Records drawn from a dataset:
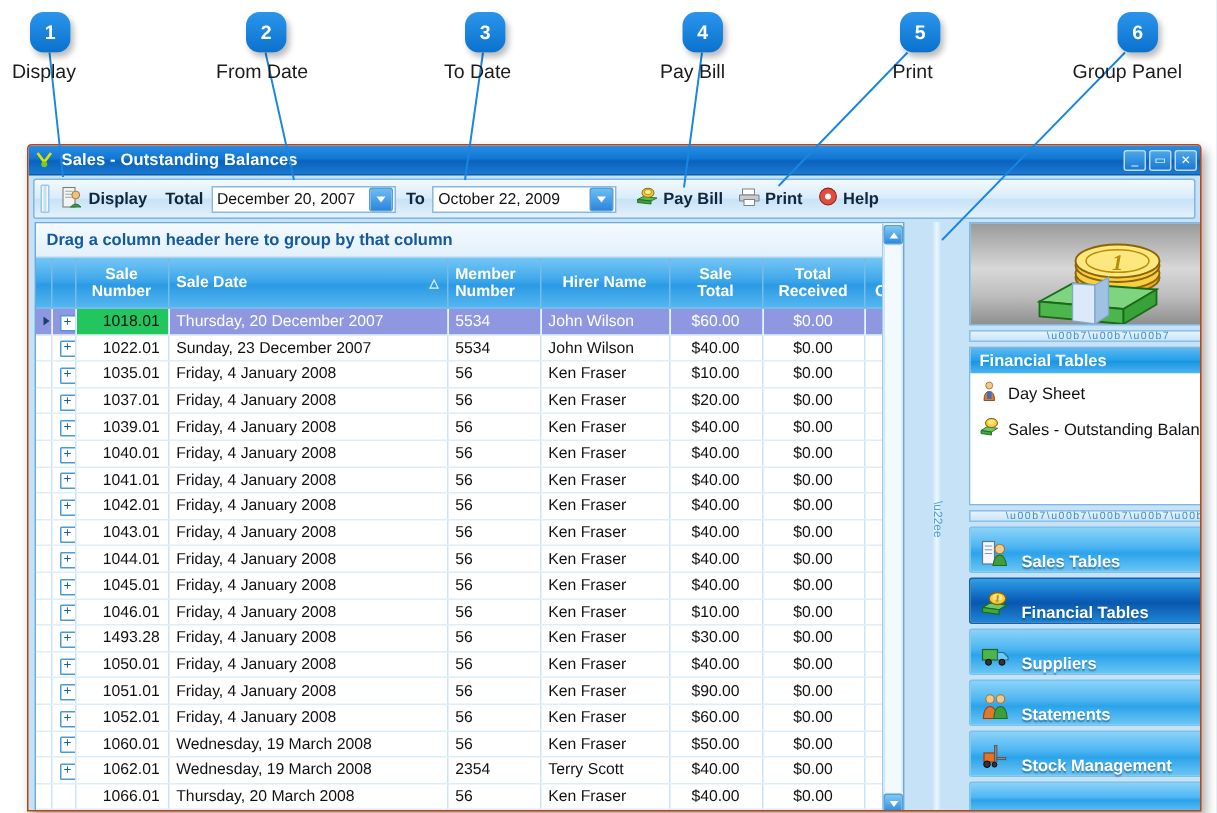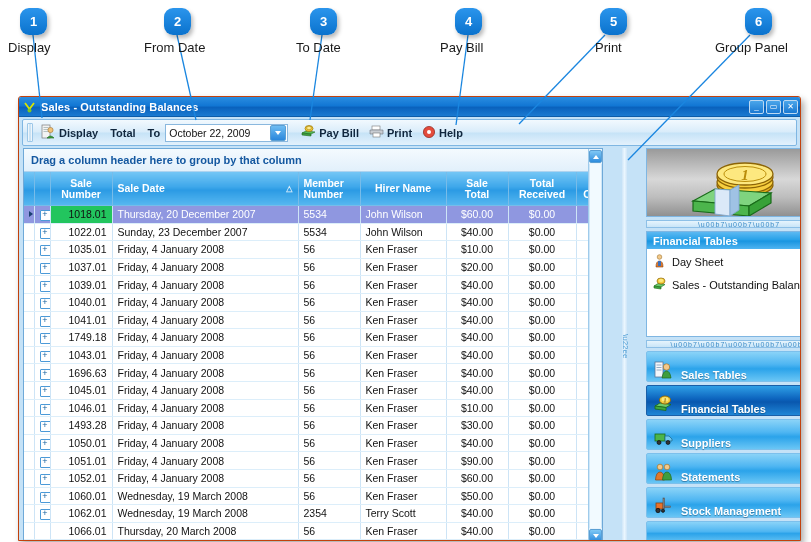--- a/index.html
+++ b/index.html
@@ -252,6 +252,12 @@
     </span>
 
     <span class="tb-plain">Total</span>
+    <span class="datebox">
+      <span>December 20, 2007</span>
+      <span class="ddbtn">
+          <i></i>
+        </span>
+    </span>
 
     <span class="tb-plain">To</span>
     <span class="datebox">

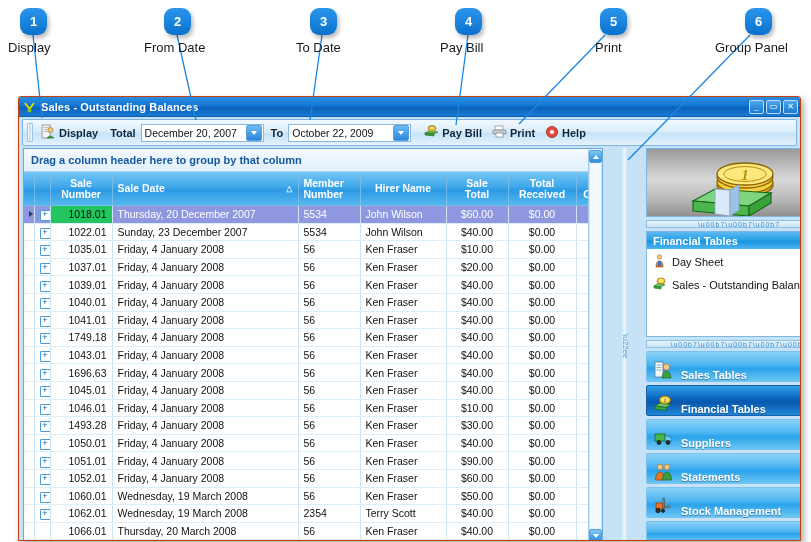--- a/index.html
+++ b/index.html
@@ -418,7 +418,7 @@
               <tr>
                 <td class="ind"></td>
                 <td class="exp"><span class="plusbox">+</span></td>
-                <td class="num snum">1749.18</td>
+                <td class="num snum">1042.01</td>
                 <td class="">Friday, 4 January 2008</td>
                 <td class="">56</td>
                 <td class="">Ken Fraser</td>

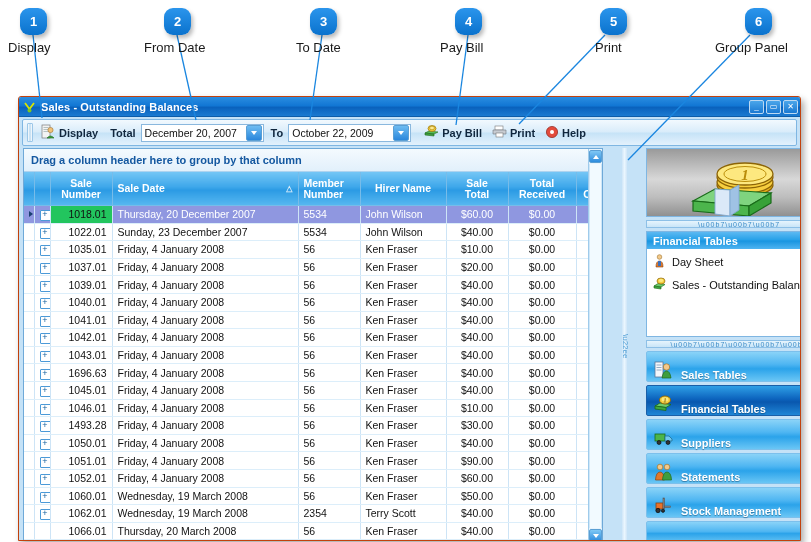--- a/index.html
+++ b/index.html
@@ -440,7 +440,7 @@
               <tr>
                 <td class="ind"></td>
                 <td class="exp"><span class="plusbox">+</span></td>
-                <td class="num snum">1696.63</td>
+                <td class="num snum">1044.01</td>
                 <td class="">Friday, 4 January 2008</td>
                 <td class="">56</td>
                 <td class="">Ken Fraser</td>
...
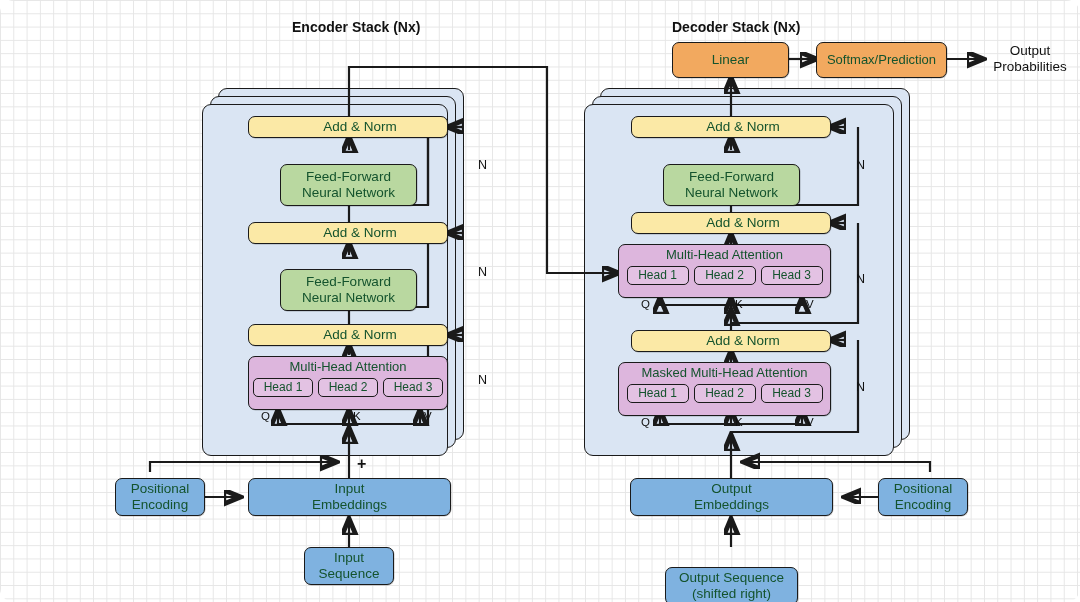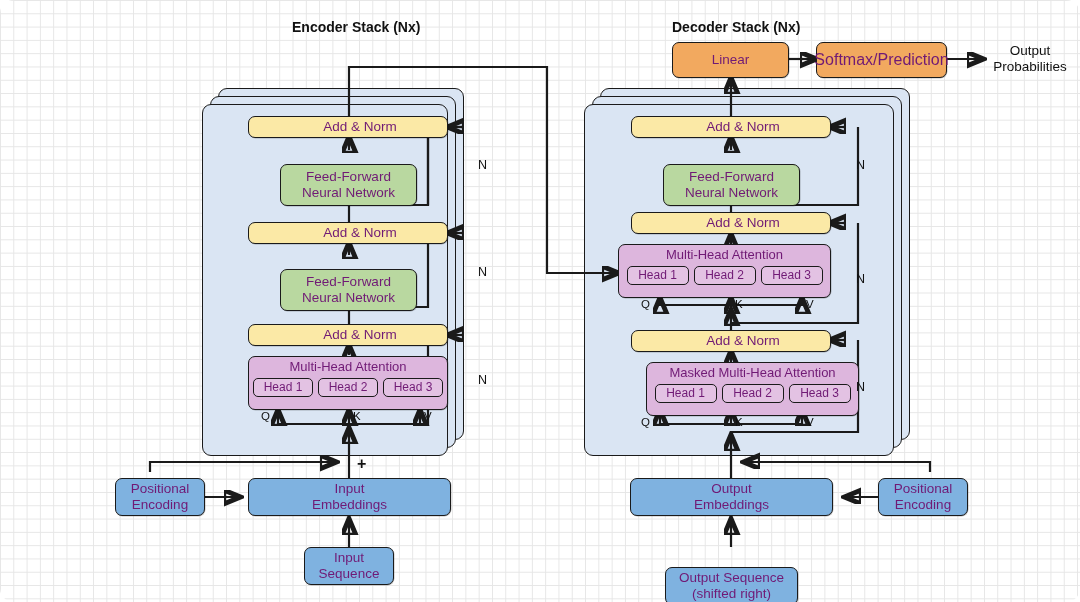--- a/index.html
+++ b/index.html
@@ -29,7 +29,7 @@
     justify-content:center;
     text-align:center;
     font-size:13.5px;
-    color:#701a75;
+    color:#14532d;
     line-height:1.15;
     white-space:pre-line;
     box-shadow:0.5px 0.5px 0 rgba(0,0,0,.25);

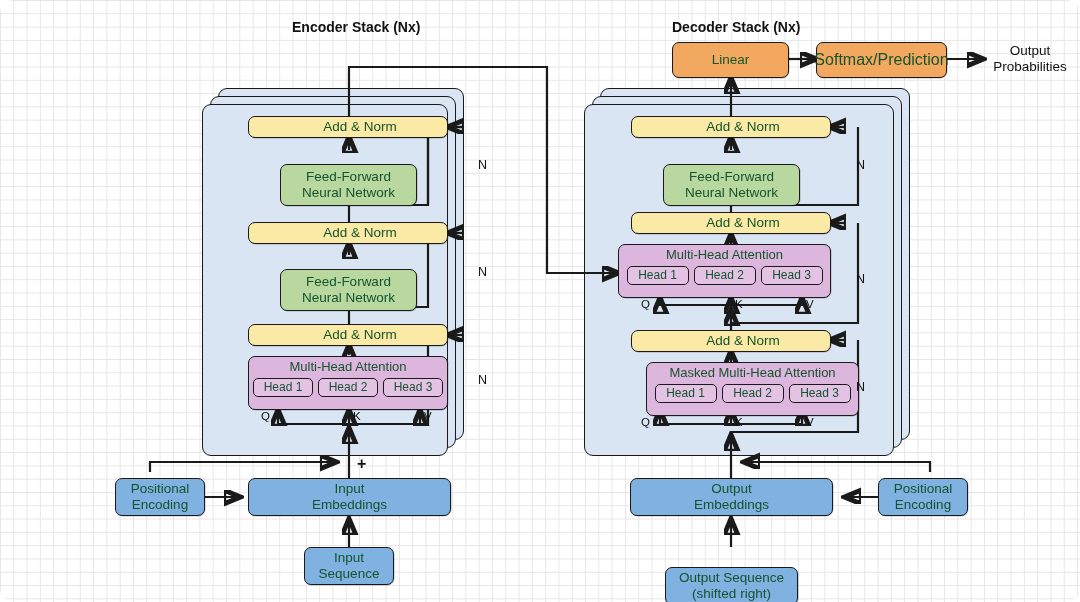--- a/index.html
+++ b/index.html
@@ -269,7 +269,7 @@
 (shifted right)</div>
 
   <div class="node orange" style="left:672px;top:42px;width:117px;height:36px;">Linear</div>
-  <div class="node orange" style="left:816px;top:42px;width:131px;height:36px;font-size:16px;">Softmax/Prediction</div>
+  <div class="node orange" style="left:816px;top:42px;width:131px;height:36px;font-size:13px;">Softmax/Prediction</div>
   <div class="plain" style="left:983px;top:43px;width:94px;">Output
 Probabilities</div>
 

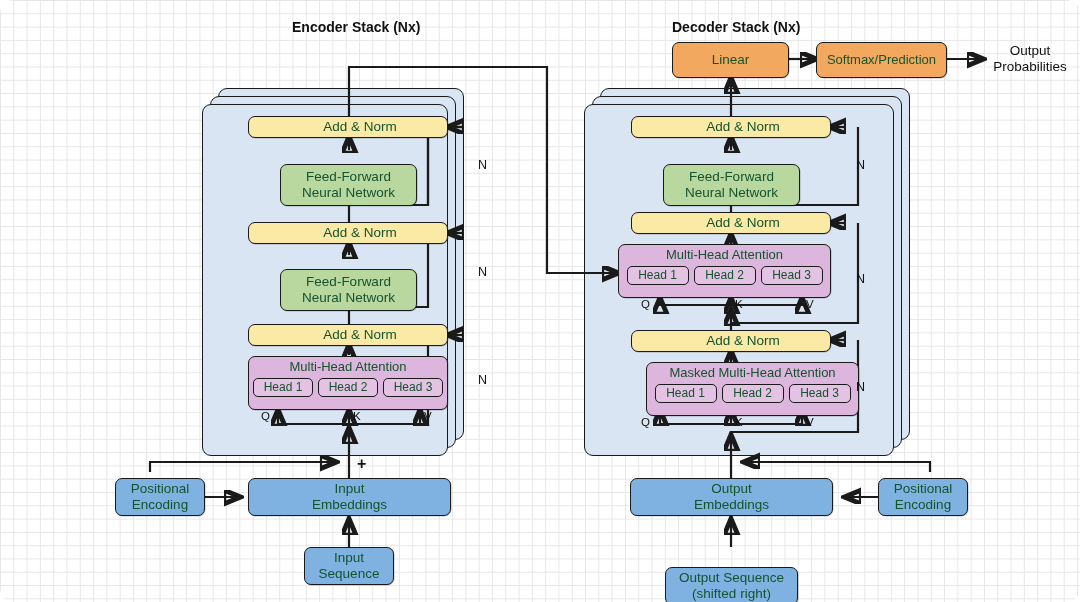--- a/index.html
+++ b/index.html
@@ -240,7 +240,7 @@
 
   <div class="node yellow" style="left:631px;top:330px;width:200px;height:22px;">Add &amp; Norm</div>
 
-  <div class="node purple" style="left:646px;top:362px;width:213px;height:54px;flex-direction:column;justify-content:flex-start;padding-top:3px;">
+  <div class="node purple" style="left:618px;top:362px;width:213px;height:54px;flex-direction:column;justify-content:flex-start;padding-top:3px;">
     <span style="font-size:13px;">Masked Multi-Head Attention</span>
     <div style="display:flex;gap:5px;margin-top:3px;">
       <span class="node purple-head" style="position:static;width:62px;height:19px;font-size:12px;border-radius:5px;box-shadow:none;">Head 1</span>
--
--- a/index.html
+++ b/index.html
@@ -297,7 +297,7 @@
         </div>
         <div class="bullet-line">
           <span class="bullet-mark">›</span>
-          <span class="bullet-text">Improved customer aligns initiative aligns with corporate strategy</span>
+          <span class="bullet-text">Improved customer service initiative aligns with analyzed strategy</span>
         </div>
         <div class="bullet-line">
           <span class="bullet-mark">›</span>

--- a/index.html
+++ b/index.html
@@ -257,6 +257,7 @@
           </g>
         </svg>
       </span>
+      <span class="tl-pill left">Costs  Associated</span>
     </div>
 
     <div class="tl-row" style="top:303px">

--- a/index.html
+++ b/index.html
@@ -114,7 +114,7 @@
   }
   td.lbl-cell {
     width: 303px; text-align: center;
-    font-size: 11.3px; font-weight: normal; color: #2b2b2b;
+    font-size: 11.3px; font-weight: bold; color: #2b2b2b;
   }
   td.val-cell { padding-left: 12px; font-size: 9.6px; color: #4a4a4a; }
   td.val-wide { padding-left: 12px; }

● Required action
Only lines with the word "Prediction" count here; copy every one from the records.

● Completed task
-  <div class="node orange" style="left:816px;top:42px;width:131px;height:36px;font-size:16px;">Softmax/Prediction</div>
+  <div class="node orange" style="left:816px;top:42px;width:131px;height:36px;font-size:13px;">Softmax/Prediction</div>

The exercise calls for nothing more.